Но дону Жоакину Гансозо вдруг осенило:

– Ах, сеньор падре Амаро, не послать ли ей книгу с жизнеописаниями святых, знаете, с картинками? Картинки такие поучительные. Меня они трогали до глубины души… Кажется, у тебя есть эта книга, Амелия?

– Нет, – сказала та, не поднимая глаз от шитья.

Амаро посмотрел на нее. Он почти забыл об ее присутствии. Она сидела по другую сторону стола и подшивала какую-то тряпицу. Тонкая полоска пробора тонула в пышных волосах, на которые лампа бросала сбоку длинный светлый блик; опущенные ресницы казались еще длинней и черней на тепло-смуглой, чуть розовеющей на скулах щеке; узкое платье, слегка морщась на плечах, облегало круто вылепленные формы ее грудей, и он видел, как они мерно поднимаются и опускаются от ровного дыхания… Груди – вот что больше всего нравилось ему в этой женщине; он воображал, какие они должны быть белые, круглые, крепкие; один раз он уже держал ее в объятиях, но одетую, и его жадные руки наталкивались лишь на равнодушный шелк… Но в доме у звонаря ее груди будут принадлежать ему всецело, без помех, без всякой одежды, открытые его губам. Боже правый! И что мешает ему в то же время подать утешение душе Тото? Он больше не колебался и, возвысив голос, чтобы перекричать галдящих старух, которые обсуждали теперь пропажу «Жизнеописания святых», сказал:

– Нет, милые сеньоры, книжками тут не поможешь… Знаете, что я придумал? Кто-нибудь из вас, у кого больше свободного времени, должен принести бедной калеке слово Божие, воспитать ее скорбную душу! – И, улыбнувшись, он заключил: – Откровенно говоря, из всех нас наименее обременена заботами менина Амелия…
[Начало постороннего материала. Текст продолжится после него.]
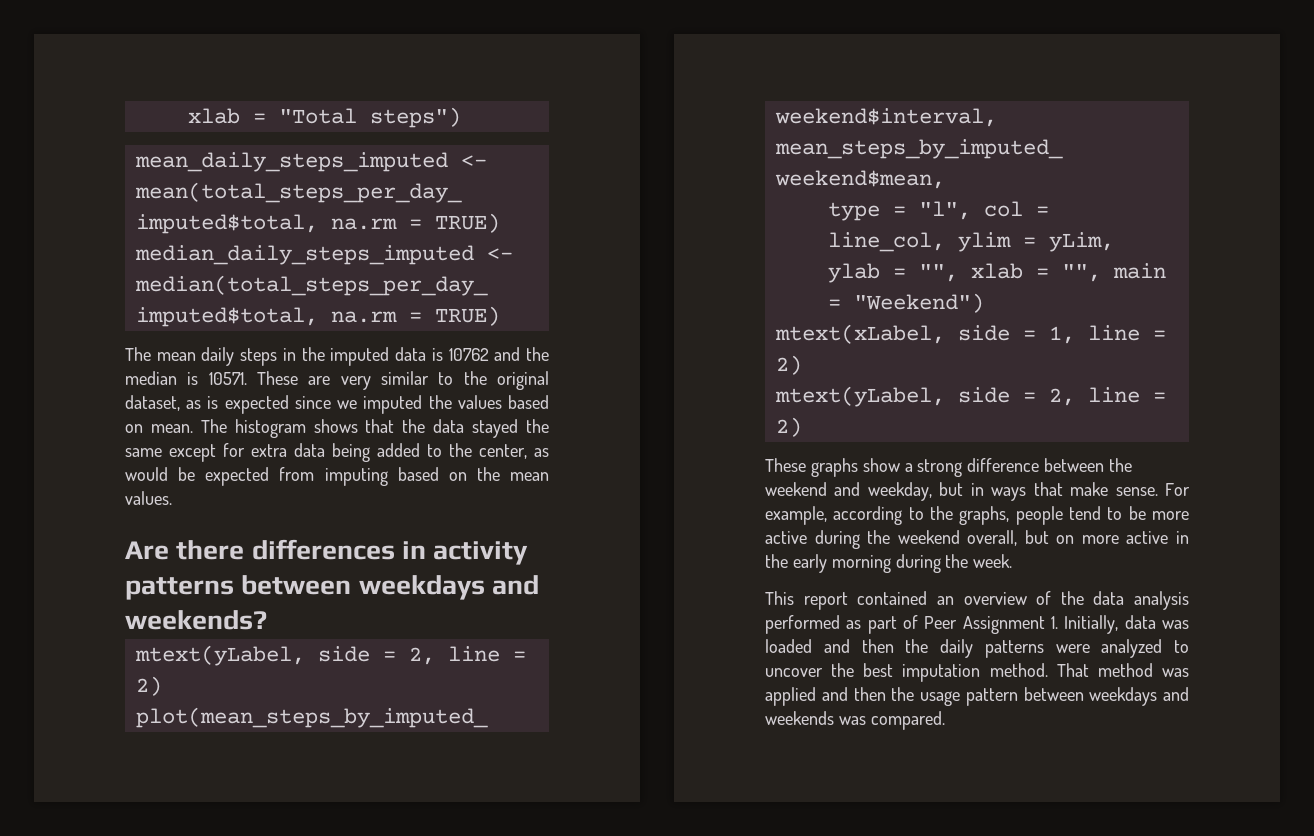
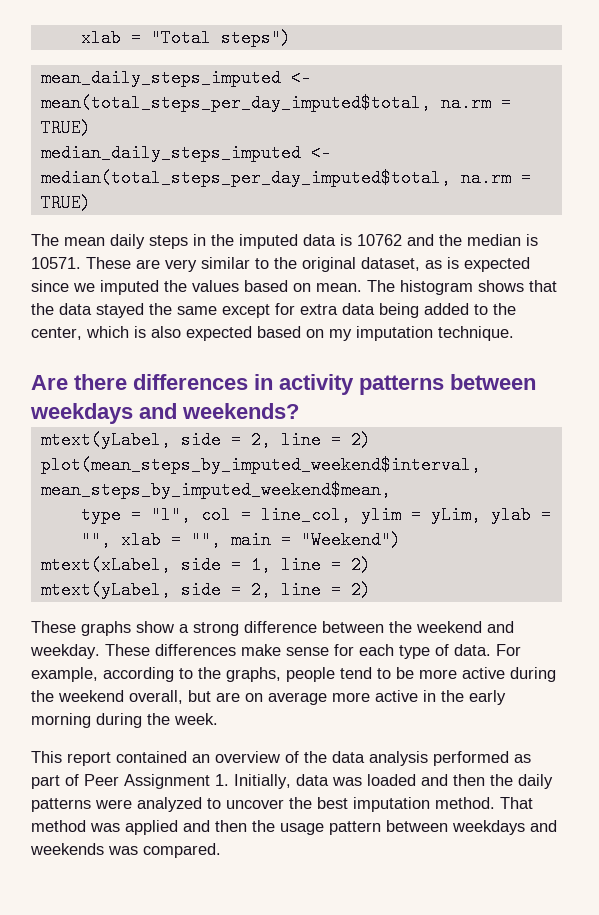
- The histogram shows that the data stayed the same except for extra data being added to the center, as would be expected from imputing based on the mean values.
+ The histogram shows that the data stayed the same except for extra data being added to the center, which is also expected based on my imputation technique.
- These graphs show a strong difference between the weekend and weekday, but in ways that make sense.
+ These graphs show a strong difference between the weekend and weekday. These differences make sense for each type of data.
- For example, according to the graphs, people tend to be more active during the weekend overall, but on more active in the early morning during the week.
+ For example, according to the graphs, people tend to be more active during the weekend overall, but are on average more active in the early morning during the week.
Удивлению дам не было предела! Словно воля самого Бога открылась им во внезапном озарении. Во всех глазах зажглись огоньки благочестивого восторга при мысли о благотворительной миссии, возложенной на одну из них, из тех, что собираются на улице Милосердия… Они были в упоении, заранее смакуя похвалы сеньора декана и всего капитула! Каждая спешила внести свою лепту в это святое дело и получить для себя частицу награды, которую небо не замедлит им ниспослать. Дона Жоакина Гансозо горячо лепетала, что завидует Амелии, и была крайне шокирована, когда та вдруг рассмеялась.

– Ты воображаешь, что я не сумела бы вложить в этот труд столько же любви к Богу? Милочка, ты уже кичишься добрым делом… Заметь, так оно тебе не зачтется!

Но Амелия вся тряслась в припадке нервического смеха: она откинулась на спинку стула и зажимала рот руками, но не могла удержаться.

Маленькие глазки доны Жоакины метали молнии.

– Это неприлично! Это неприлично! – кричала она.

Ее насилу успокоили; Амелии пришлось поклясться на Евангелии, что это просто так, нервы…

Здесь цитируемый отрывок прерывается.